**Edit difference data:**

******

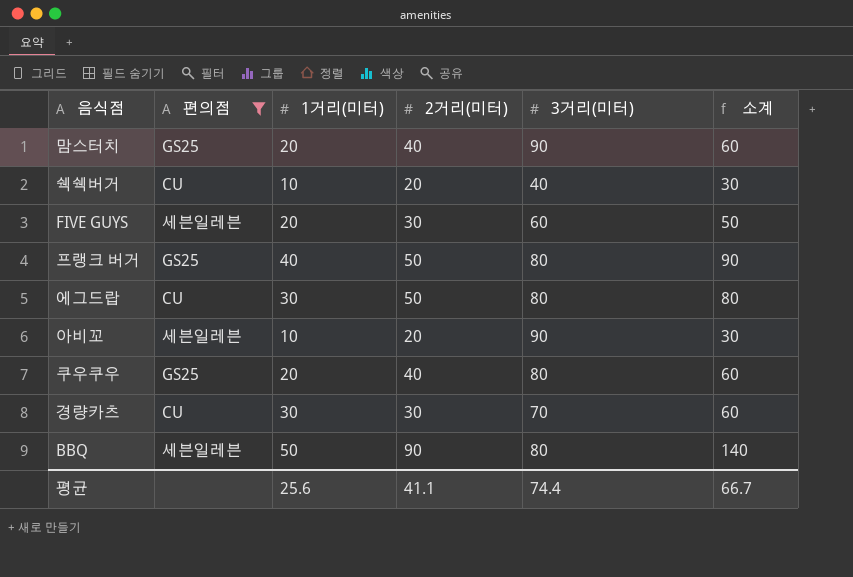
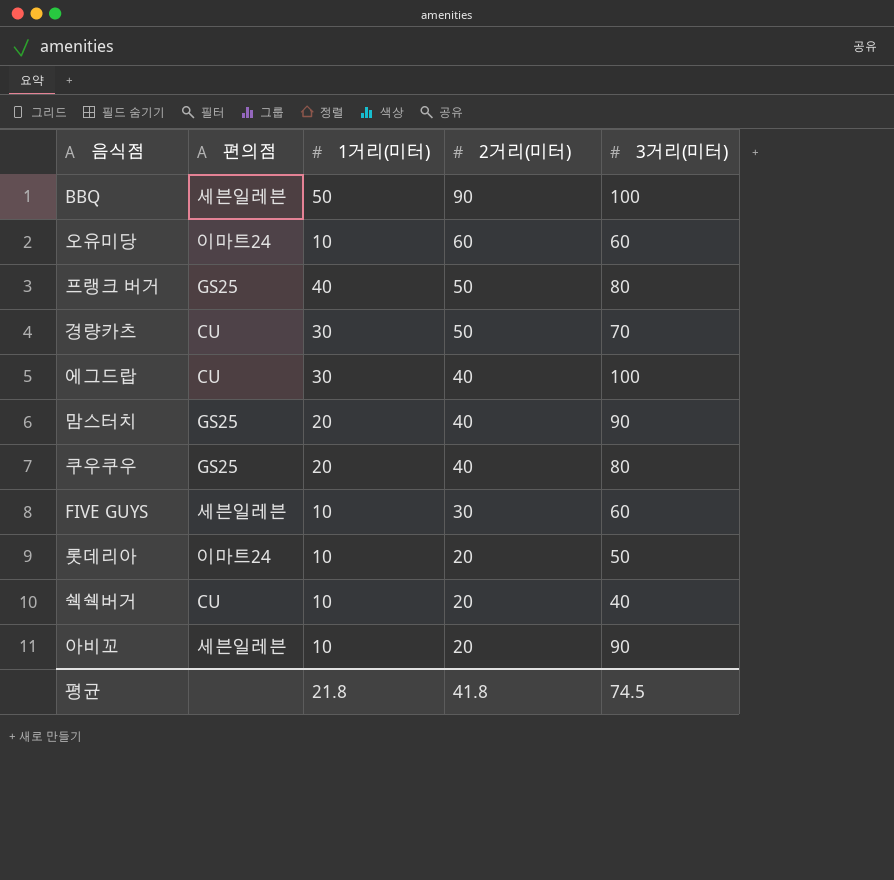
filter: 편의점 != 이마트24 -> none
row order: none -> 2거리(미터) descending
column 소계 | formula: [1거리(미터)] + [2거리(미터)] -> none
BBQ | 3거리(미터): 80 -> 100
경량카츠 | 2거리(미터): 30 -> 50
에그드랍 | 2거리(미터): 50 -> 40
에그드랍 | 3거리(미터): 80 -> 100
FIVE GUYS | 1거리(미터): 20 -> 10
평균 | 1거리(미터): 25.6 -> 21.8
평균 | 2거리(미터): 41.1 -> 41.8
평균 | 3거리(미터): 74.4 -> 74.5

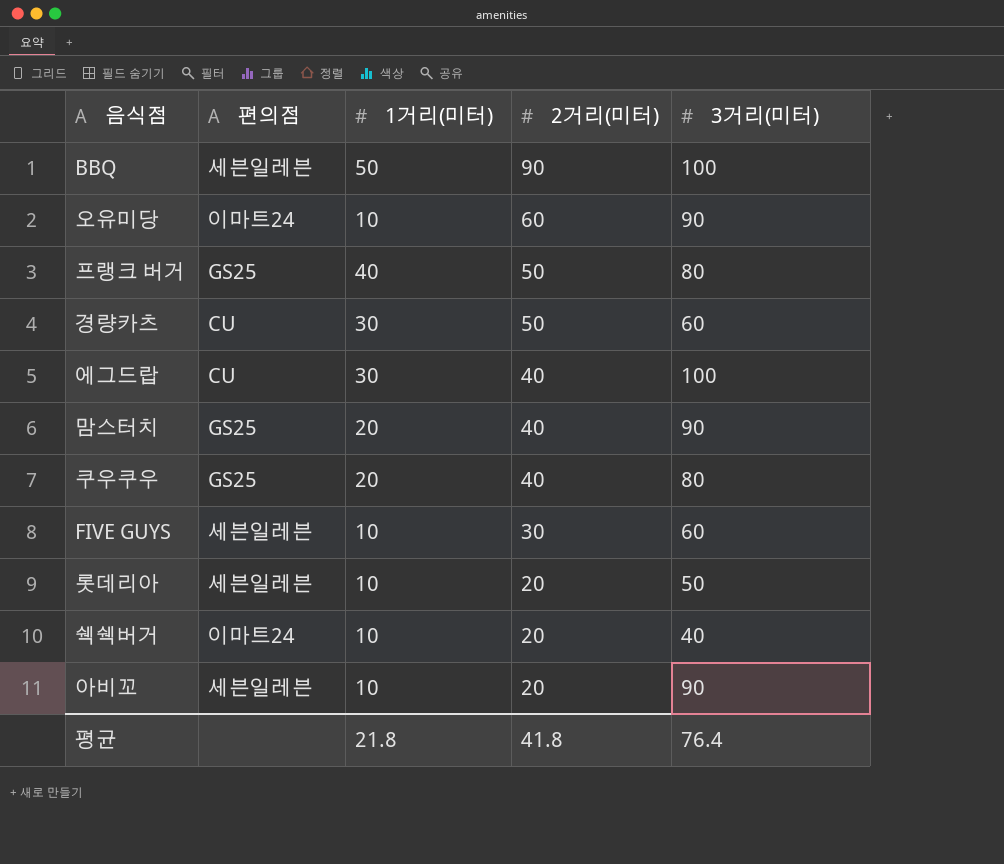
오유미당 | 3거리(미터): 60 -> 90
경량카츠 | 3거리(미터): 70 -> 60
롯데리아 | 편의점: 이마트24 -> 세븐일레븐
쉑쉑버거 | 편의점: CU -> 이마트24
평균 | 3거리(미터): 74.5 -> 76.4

******

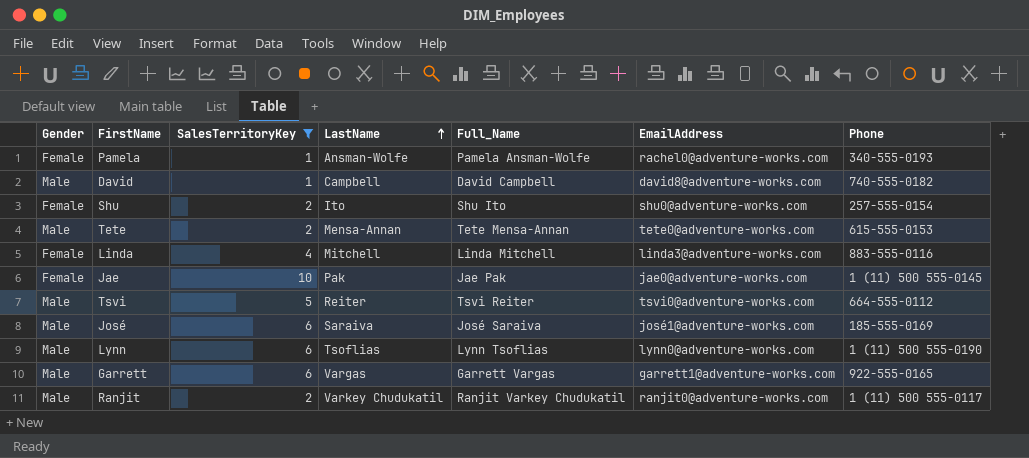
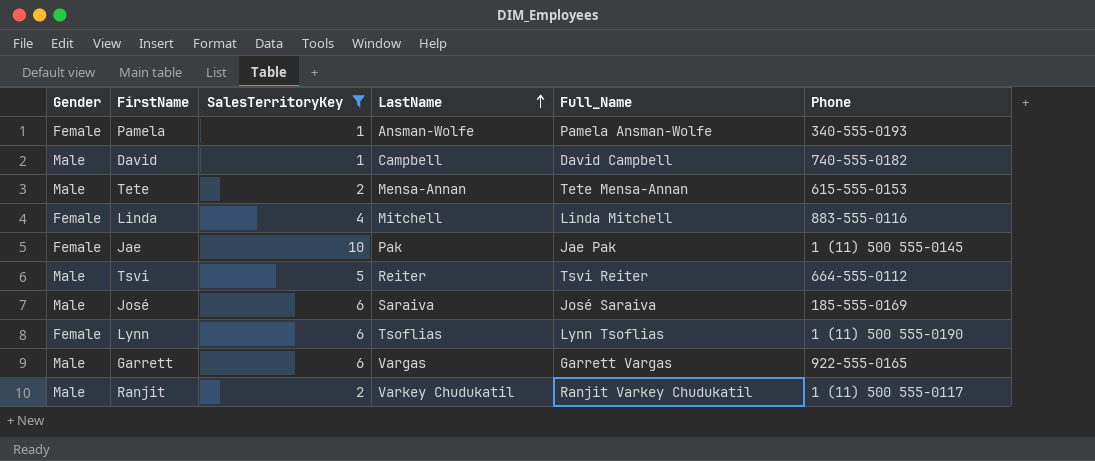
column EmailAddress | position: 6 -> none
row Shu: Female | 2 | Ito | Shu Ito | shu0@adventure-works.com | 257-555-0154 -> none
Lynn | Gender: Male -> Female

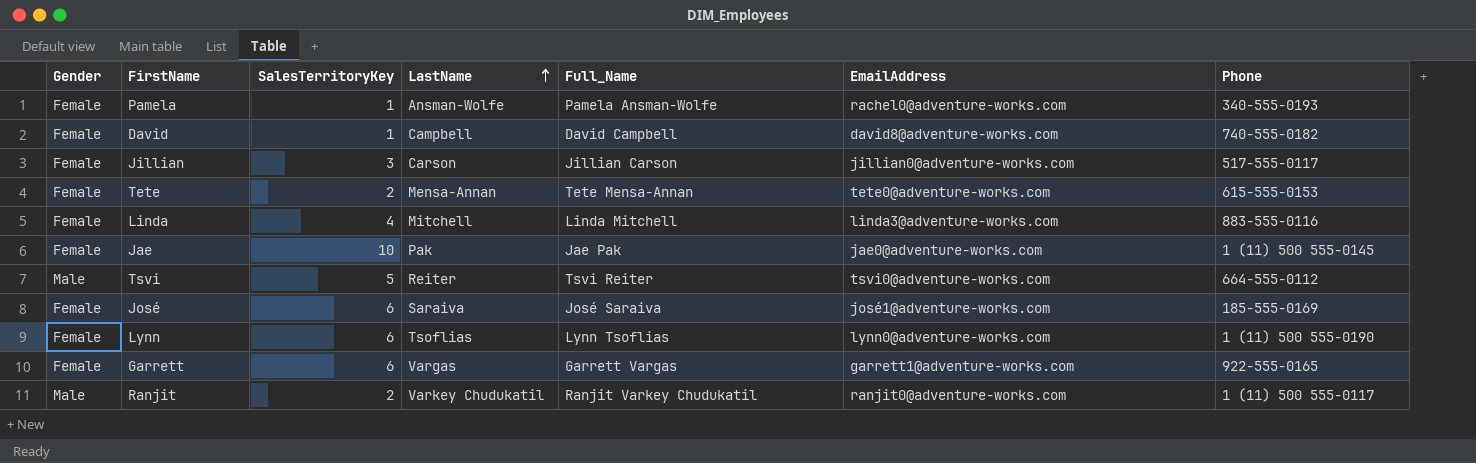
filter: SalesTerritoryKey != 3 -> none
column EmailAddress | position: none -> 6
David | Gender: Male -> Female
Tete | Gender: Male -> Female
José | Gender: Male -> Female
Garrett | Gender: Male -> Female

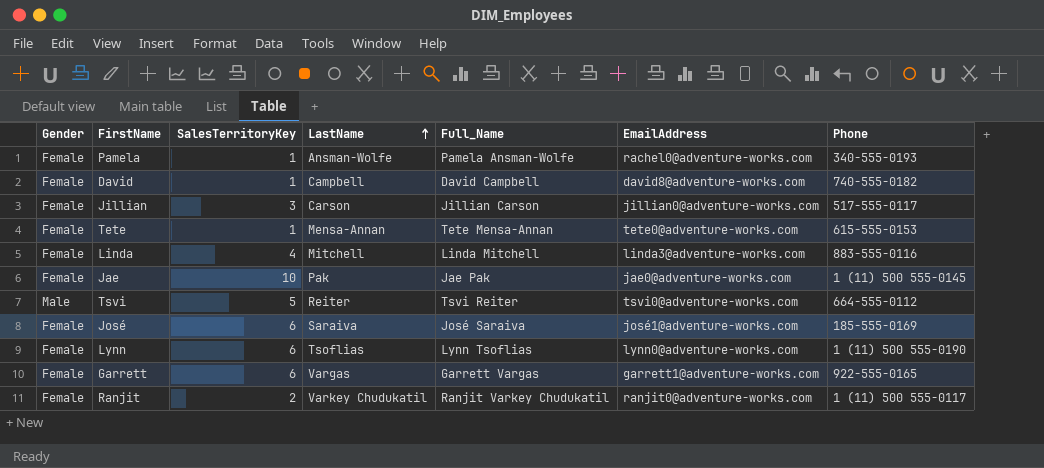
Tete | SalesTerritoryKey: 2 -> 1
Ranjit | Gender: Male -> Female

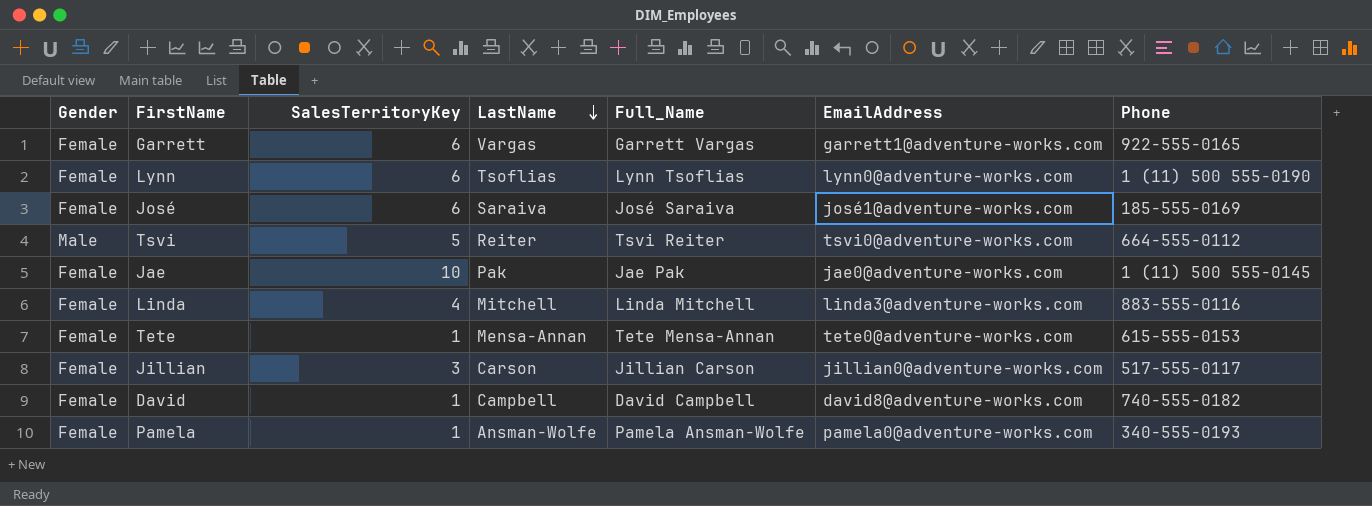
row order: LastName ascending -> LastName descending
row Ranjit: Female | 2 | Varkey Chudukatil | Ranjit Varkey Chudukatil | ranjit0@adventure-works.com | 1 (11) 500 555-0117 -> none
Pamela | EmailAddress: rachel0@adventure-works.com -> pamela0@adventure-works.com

******

**To do:**
Look above for the line with "경량카츠 | 2거리(미터): 30 -> 50" and the line with "평균 | 3거리(미터): 74.5 -> 76.4"; set down those two lines and all lines between them exactly, without pictures and without anything else.

**Response area:**
경량카츠 | 2거리(미터): 30 -> 50
에그드랍 | 2거리(미터): 50 -> 40
에그드랍 | 3거리(미터): 80 -> 100
FIVE GUYS | 1거리(미터): 20 -> 10
평균 | 1거리(미터): 25.6 -> 21.8
평균 | 2거리(미터): 41.1 -> 41.8
평균 | 3거리(미터): 74.4 -> 74.5

오유미당 | 3거리(미터): 60 -> 90
경량카츠 | 3거리(미터): 70 -> 60
롯데리아 | 편의점: 이마트24 -> 세븐일레븐
쉑쉑버거 | 편의점: CU -> 이마트24
평균 | 3거리(미터): 74.5 -> 76.4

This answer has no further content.